> [WHAT TO PRODUCE]: An exact copy is needed of the lines in the entries below from the line with "tax: 23% = 401.25 -> 9% = 210.37" up to and including the line with "payment method: PayPal -> Mastercard", and of nothing else. Leave the pictures out.

> [RECORDS FOR THE EXERCISE]:

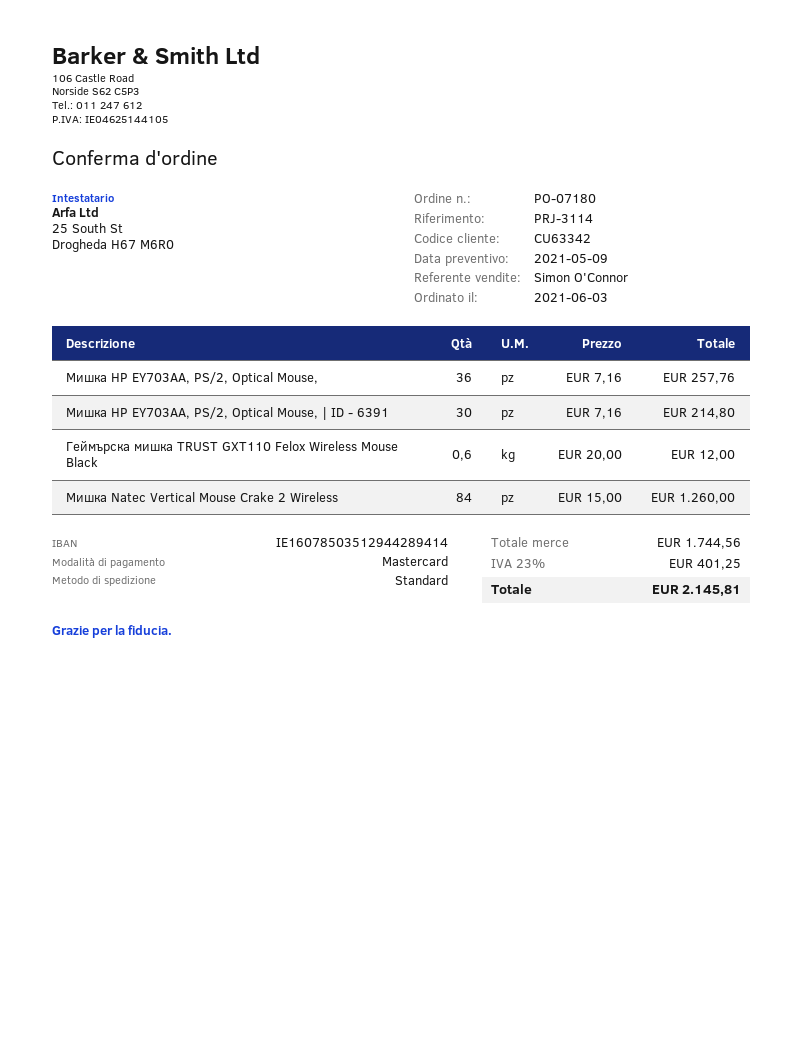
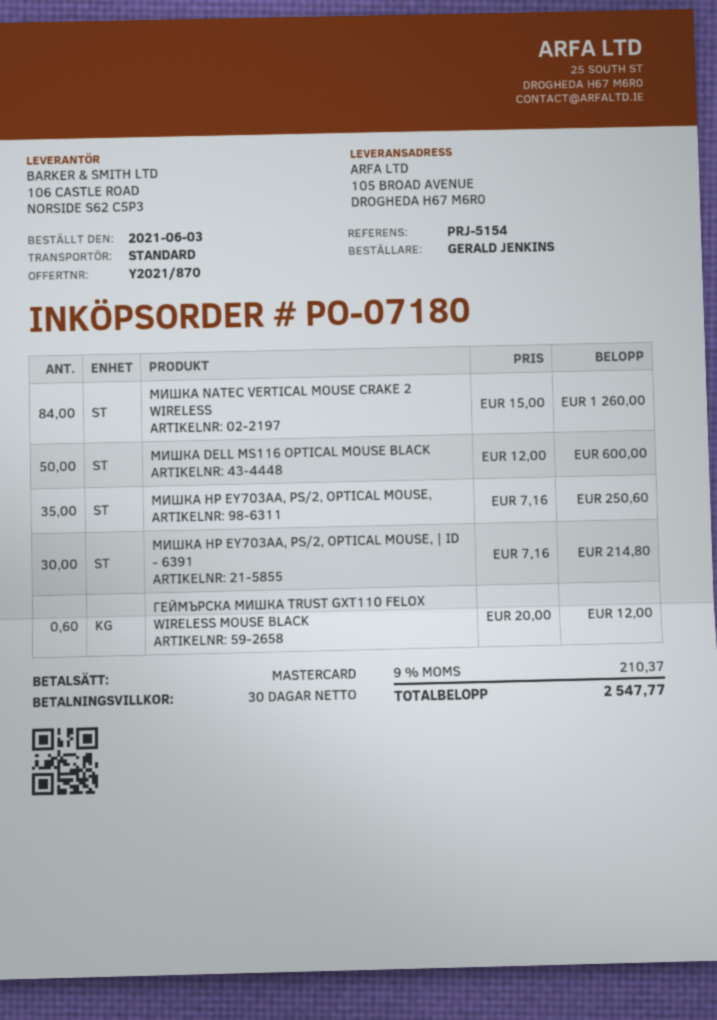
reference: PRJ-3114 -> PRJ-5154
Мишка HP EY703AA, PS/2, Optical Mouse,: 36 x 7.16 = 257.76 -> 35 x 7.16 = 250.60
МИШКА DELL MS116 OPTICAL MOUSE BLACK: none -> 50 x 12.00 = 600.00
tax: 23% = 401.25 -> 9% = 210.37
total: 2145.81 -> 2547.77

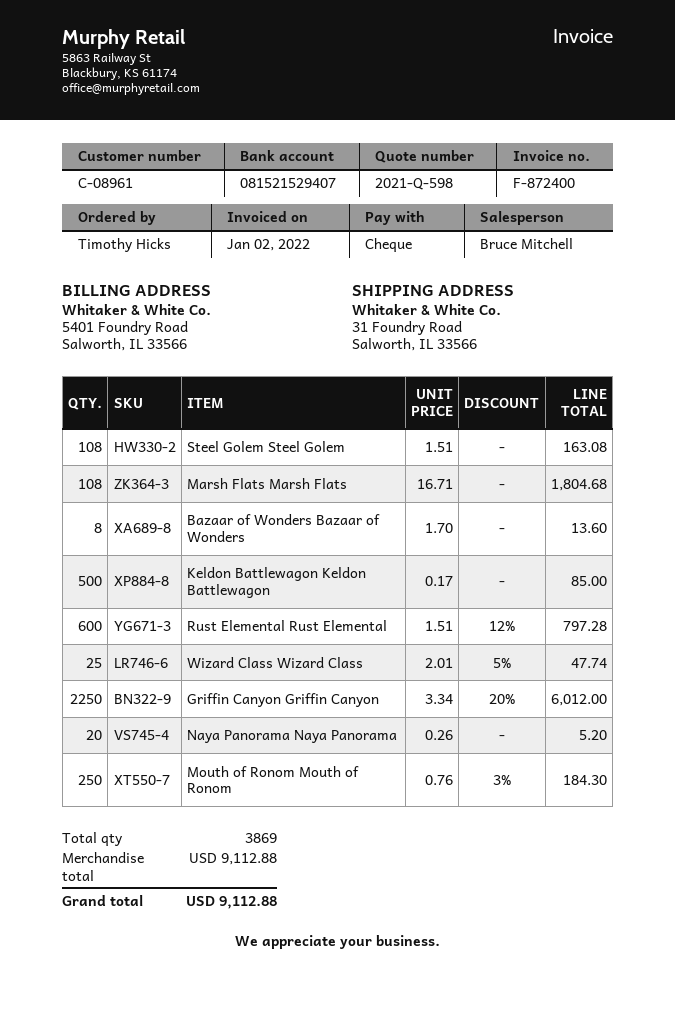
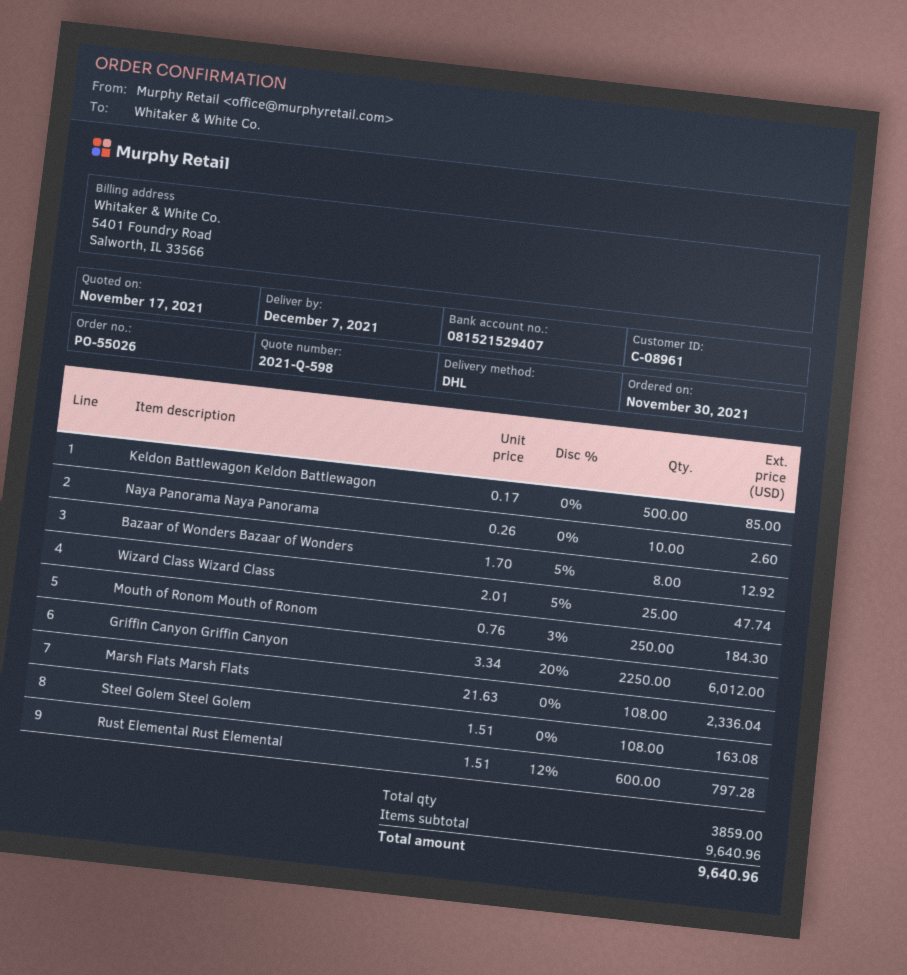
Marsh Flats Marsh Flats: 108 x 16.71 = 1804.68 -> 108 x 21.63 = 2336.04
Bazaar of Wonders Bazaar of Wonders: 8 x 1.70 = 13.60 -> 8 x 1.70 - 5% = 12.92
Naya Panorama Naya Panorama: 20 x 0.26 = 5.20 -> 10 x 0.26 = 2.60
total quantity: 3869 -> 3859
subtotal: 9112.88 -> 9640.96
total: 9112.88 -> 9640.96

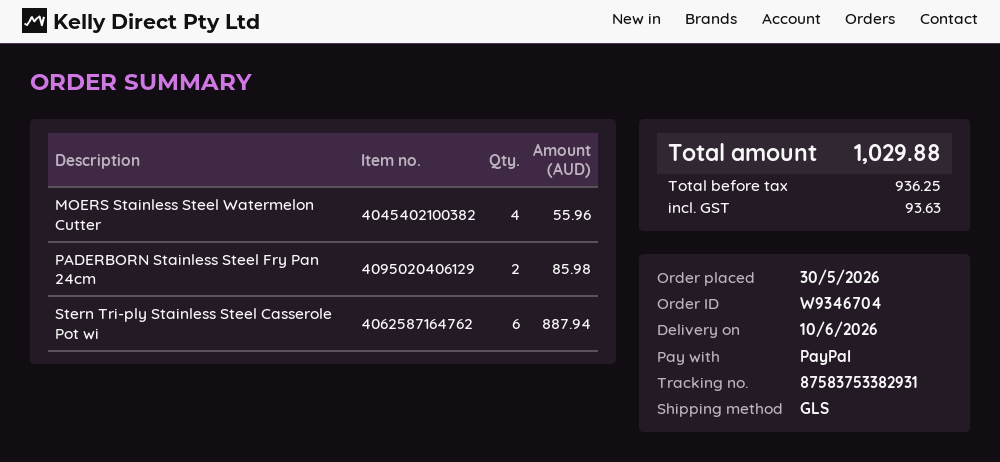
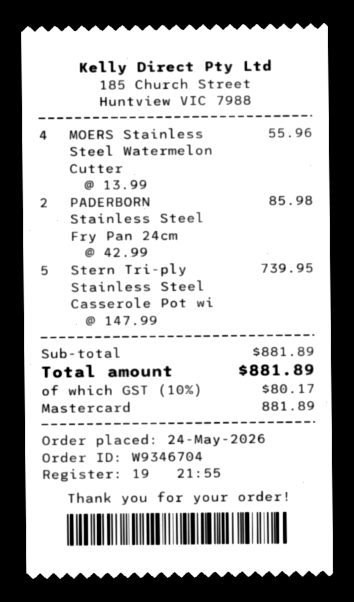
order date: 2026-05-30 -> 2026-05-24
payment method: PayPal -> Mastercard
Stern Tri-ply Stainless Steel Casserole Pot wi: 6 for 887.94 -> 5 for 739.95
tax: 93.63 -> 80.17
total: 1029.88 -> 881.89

> [ANSWER]:
tax: 23% = 401.25 -> 9% = 210.37
total: 2145.81 -> 2547.77

Marsh Flats Marsh Flats: 108 x 16.71 = 1804.68 -> 108 x 21.63 = 2336.04
Bazaar of Wonders Bazaar of Wonders: 8 x 1.70 = 13.60 -> 8 x 1.70 - 5% = 12.92
Naya Panorama Naya Panorama: 20 x 0.26 = 5.20 -> 10 x 0.26 = 2.60
total quantity: 3869 -> 3859
subtotal: 9112.88 -> 9640.96
total: 9112.88 -> 9640.96

order date: 2026-05-30 -> 2026-05-24
payment method: PayPal -> Mastercard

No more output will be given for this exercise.